Глава третья. Вашингтон
13. Ангел с перекрещенными крыльями
Отец прилетел в Вашингтон на полдня. После обеда зашел ко мне в бюро.
— Сидишь, ничего не делаешь, а убийство в Кокоа-Бич не раскрыто.
— В этом деле никаких новых элементов нет.
— Нет, потому что ты их не ищешь. Ты помнишь, у профессора в кабинете на журнальном столике стояла свеча в виде ангела с перекрещенными крыльями?
— Помню.
— А помнишь стихотворение, которое напечатала Князева? «На свечку дуло из угла, и жар соблазна вздымал, как ангел, два крыла крестообразно». Крестообразно.
— И ты думаешь…
— Я думаю, что это совпадение. Ты видела книги в квартире Князевой?
— Да. Женские детективы. Какие-то авторы на «д». Я пыталась их читать, но…
— Воздержись от критики. Твоя мама…
— Других книг у нее не было. Она явно не была поклонницей поэзии, тем более Пастернака.
— Древние греки говаривали: «De mortuis nil nisi bene», «о мертвых либо хорошо, либо никак».
— Сейчас говорят: «О покойниках либо хорошо, либо правду».

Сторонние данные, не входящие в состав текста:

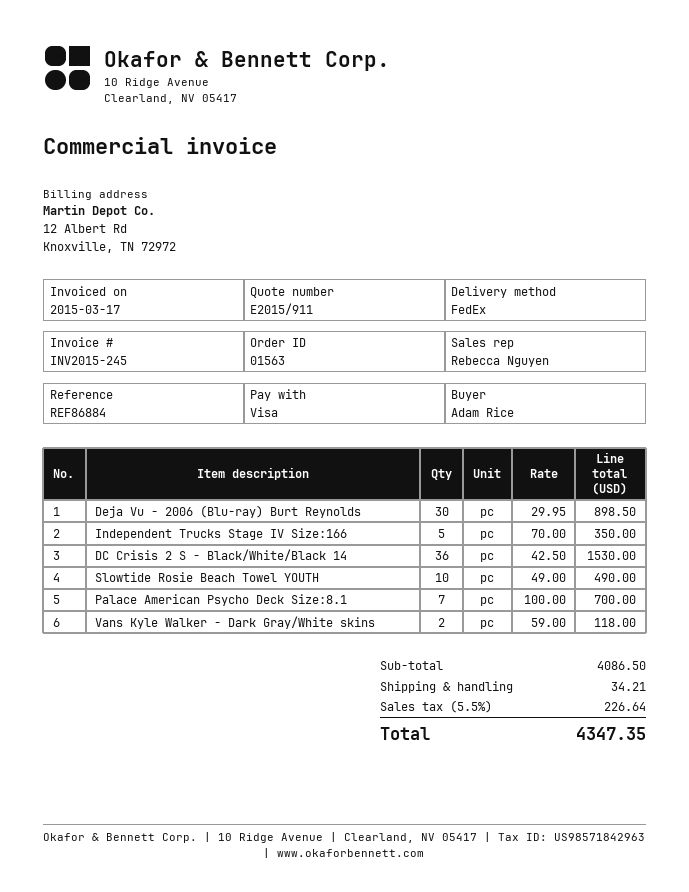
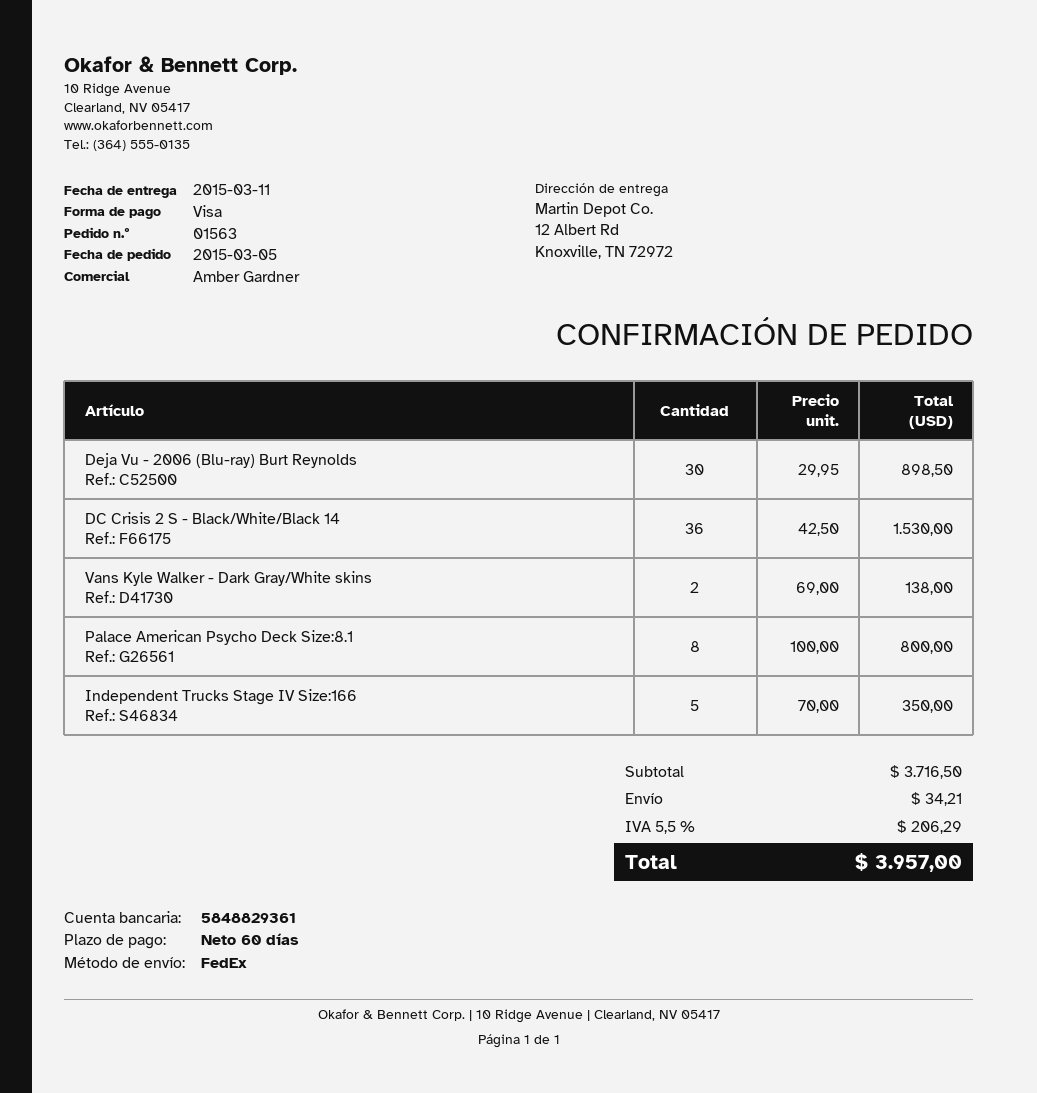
sales rep: Rebecca Nguyen -> Amber Gardner
Slowtide Rosie Beach Towel YOUTH: 10 x 49.00 = 490.00 -> none
Palace American Psycho Deck Size:8.1: 7 x 100.00 = 700.00 -> 8 x 100.00 = 800.00
Vans Kyle Walker - Dark Gray/White skins: 2 x 59.00 = 118.00 -> 2 x 69.00 = 138.00
subtotal: 4086.50 -> 3716.50
tax: 5.5% = 226.64 -> 5.5% = 206.29
total: 4347.35 -> 3957.00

— А вот как раз правду мы и не знаем. Ты уверена, что она сама напечатала это стихотворение?
— Нет. У нас нет страниц, точно напечатанных ею.
— Если не она, то кто?
— Ну, скажем… та непонятная дама, которая была с ней последнее время. При каких-то обстоятельствах эта дама процитировала строчки из Пастернака, и Тамаре они так понравились, что она попросила их продиктовать. Или напечатать.
— Убедительно, — согласился отец.
Я продолжала развивать свою версию:
— Мы знаем, что в магазине в Палм-Косте эта дама интересовалась книгами. Это говорит о том, что она любила литературу.
— В каком состоянии была пишущая машинка, которую нашли у Князевой? Грязная? Запущенная?
— В рабочем состоянии.
— Это означает, что она на ней печатала. Профессор сказал, что лет тридцать назад она работала журналисткой и писала книгу о молодых ученых. Я не уверен, что она и сейчас что-нибудь писала, но писать хотела; может быть, даже что-то написала. Но в этом случае должны остаться хоть какие-нибудь напечатанные страницы.